Igor Saveljić, Miloš Kostić, Slavica Mačužić Saveljić, Žarko Milošević and Nenad Filipović (DOI: 10.24874/jsscm.2025.19.02.01)
 
Abstract
 
The rapid advancement of artificial intelligence (AI) and machine learning (ML) technologies has revolutionized modern healthcare, particularly in the domains of diagnostics, drug discovery, and clinical decision-making. This article explores the current applications of AI and ML in medical diagnostics, including imaging analysis, predictive modeling, and personalized treatment planning, enhancing the accuracy, speed, and efficiency of disease detection. It also examines the role of AI in accelerating drug discovery through target identification and virtual screening processes.

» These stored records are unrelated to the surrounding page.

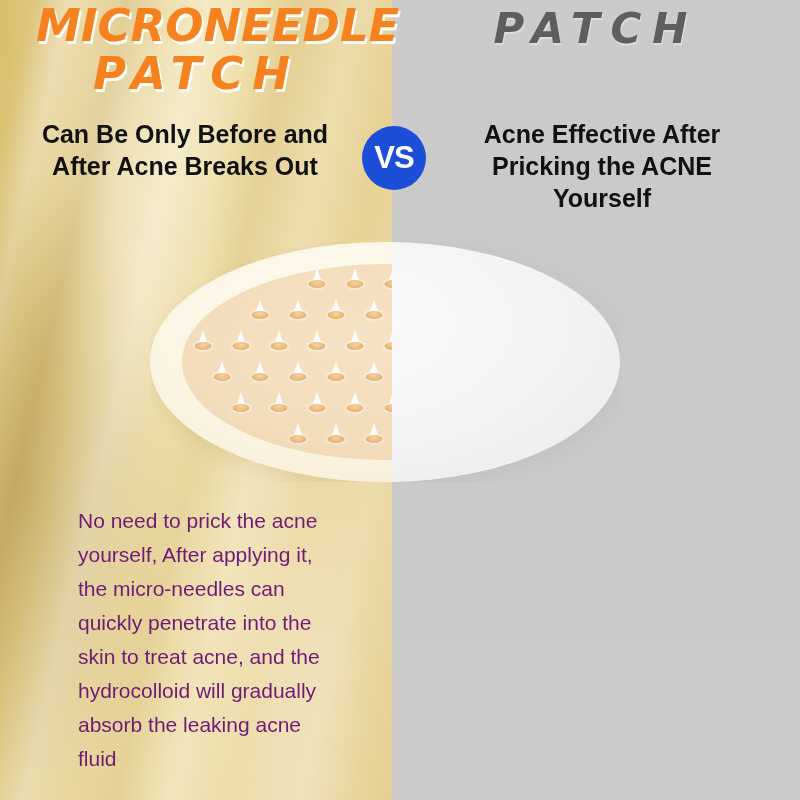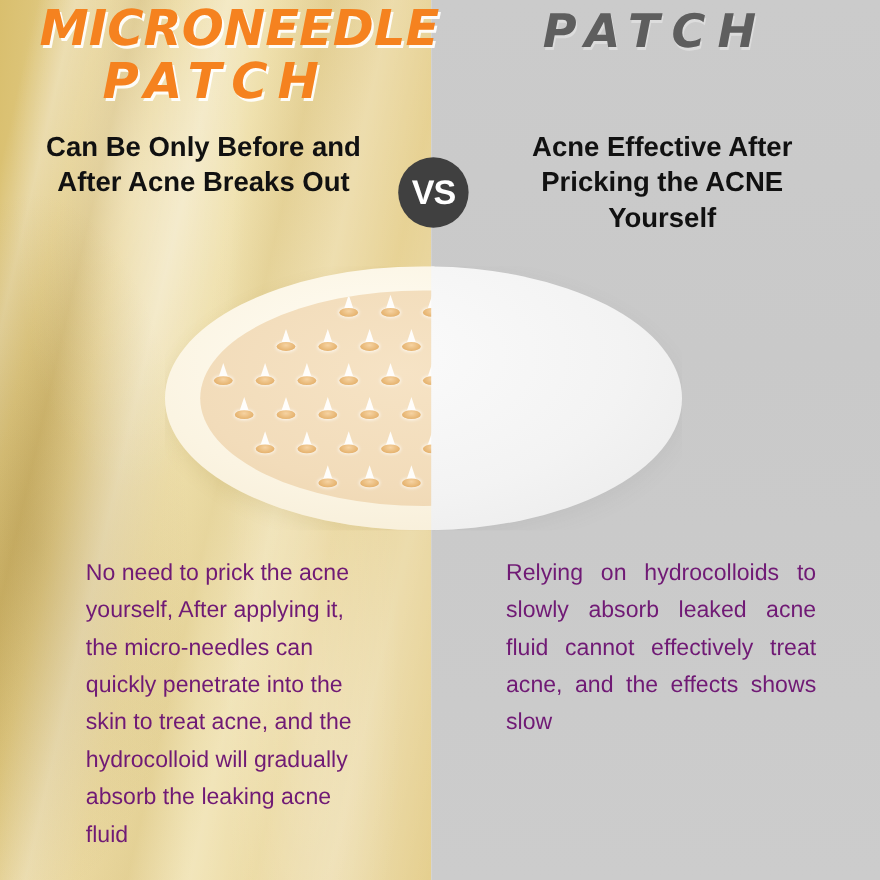--- a/index.html
+++ b/index.html
@@ -109,11 +109,11 @@
   .vs-badge {
     position: absolute;
     left: 362px;
-    top: 143px;
+    top: 126px;
     width: 64px;
     height: 64px;
     border-radius: 50%;
-    background: #404040;
+    background: #1d4ed8;
     color: #fff;
     font-weight: 700;
     font-size: 31px;

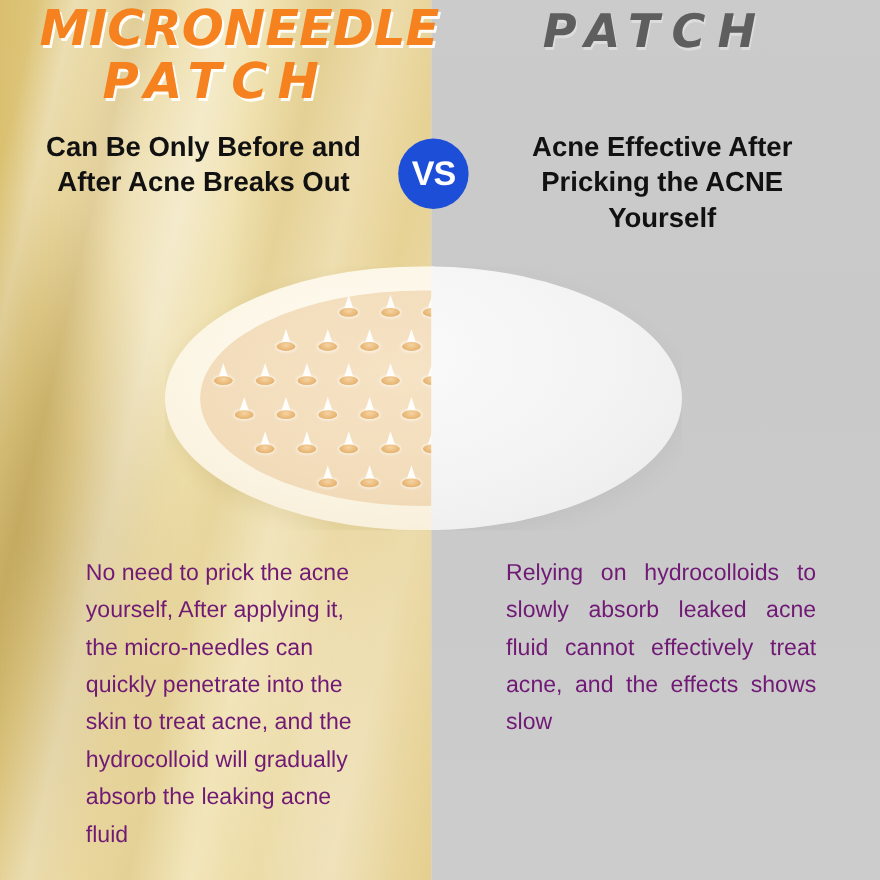--- a/index.html
+++ b/index.html
@@ -382,7 +382,6 @@
   </div>
 
   <div class="body-copy body-left">No need to prick the acne yourself, After applying it, the micro-needles can quickly penetrate into the skin to treat acne, and the hydrocolloid will gradually absorb the leaking acne fluid</div>
-  <div class="body-copy body-right">Relying on hydrocolloids to slowly absorb leaked acne fluid cannot effectively treat acne, and the effects shows slow</div>
 
 </div>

Furthermore, AI supports clinical decision-making through advanced decision support systems, health record management, and epidemic prediction. However, challenges such as data privacy, algorithmic bias, and the need for clinical validation remain significant. The article investigates prospects of AI and ML, including generative models and deeper integration with precision medicine, which promise to transform patient care, reduce healthcare costs, and enhance clinical decision-making processes.